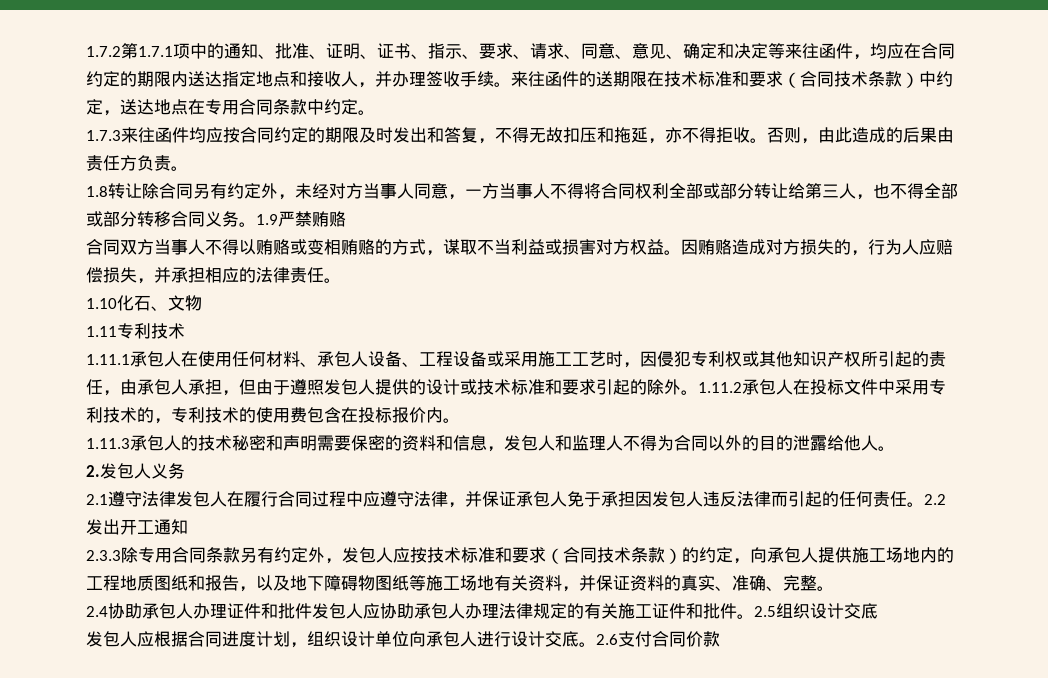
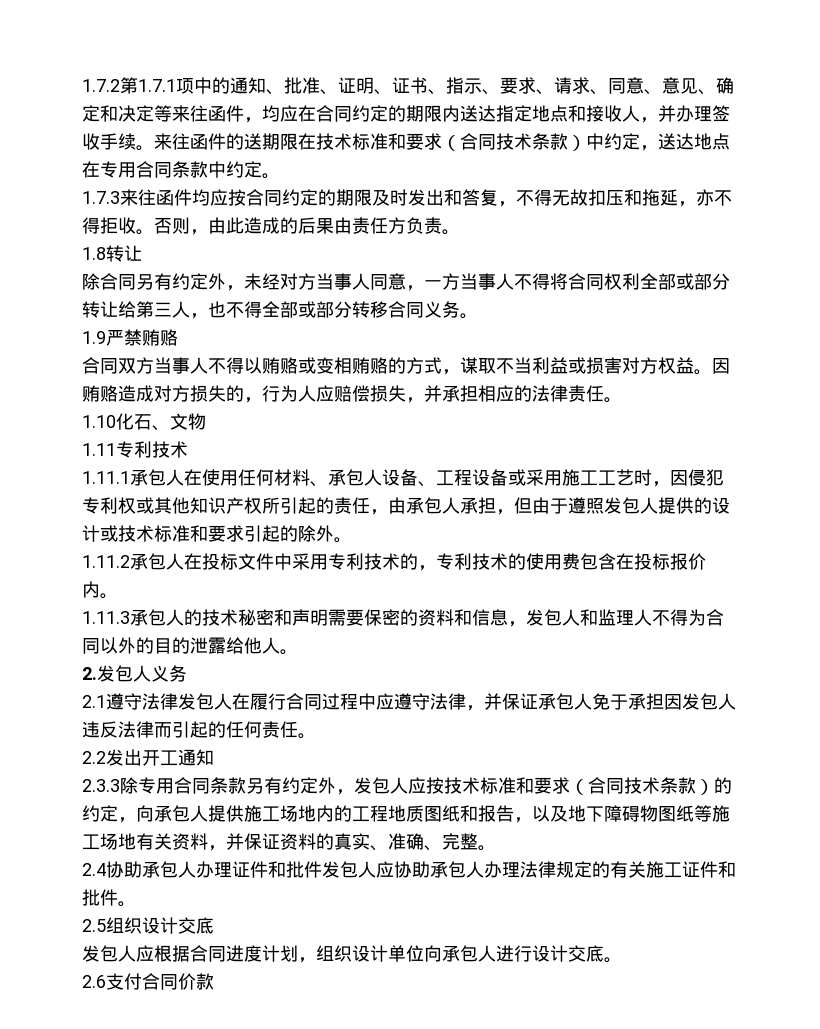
- 1.8转让除合同另有约定外，未经对方当事人同意，一方当事人不得将合同权利全部或部分转让给第三人，也不得全部或部分转移合同义务。1.9严禁贿赂
+ 1.8转让
+ 除合同另有约定外，未经对方当事人同意，一方当事人不得将合同权利全部或部分转让给第三人，也不得全部或部分转移合同义务。
+ 1.9严禁贿赂
- 1.11.1承包人在使用任何材料、承包人设备、工程设备或采用施工工艺时，因侵犯专利权或其他知识产权所引起的责任，由承包人承担，但由于遵照发包人提供的设计或技术标准和要求引起的除外。1.11.2承包人在投标文件中采用专利技术的，专利技术的使用费包含在投标报价内。
+ 1.11.1承包人在使用任何材料、承包人设备、工程设备或采用施工工艺时，因侵犯专利权或其他知识产权所引起的责任，由承包人承担，但由于遵照发包人提供的设计或技术标准和要求引起的除外。
+ 1.11.2承包人在投标文件中采用专利技术的，专利技术的使用费包含在投标报价内。
- 2.1遵守法律发包人在履行合同过程中应遵守法律，并保证承包人免于承担因发包人违反法律而引起的任何责任。2.2发出开工通知
+ 2.1遵守法律发包人在履行合同过程中应遵守法律，并保证承包人免于承担因发包人违反法律而引起的任何责任。
+ 2.2发出开工通知
- 2.4协助承包人办理证件和批件发包人应协助承包人办理法律规定的有关施工证件和批件。2.5组织设计交底
+ 2.4协助承包人办理证件和批件发包人应协助承包人办理法律规定的有关施工证件和批件。
+ 2.5组织设计交底
- 发包人应根据合同进度计划，组织设计单位向承包人进行设计交底。2.6支付合同价款
+ 发包人应根据合同进度计划，组织设计单位向承包人进行设计交底。
+ 2.6支付合同价款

__EXERCISE AIM__. From the listing above, count the lines that include the word "发包人应根据合同进度计划" and give the total alone.

__EXERCISE OUTPUT__. 2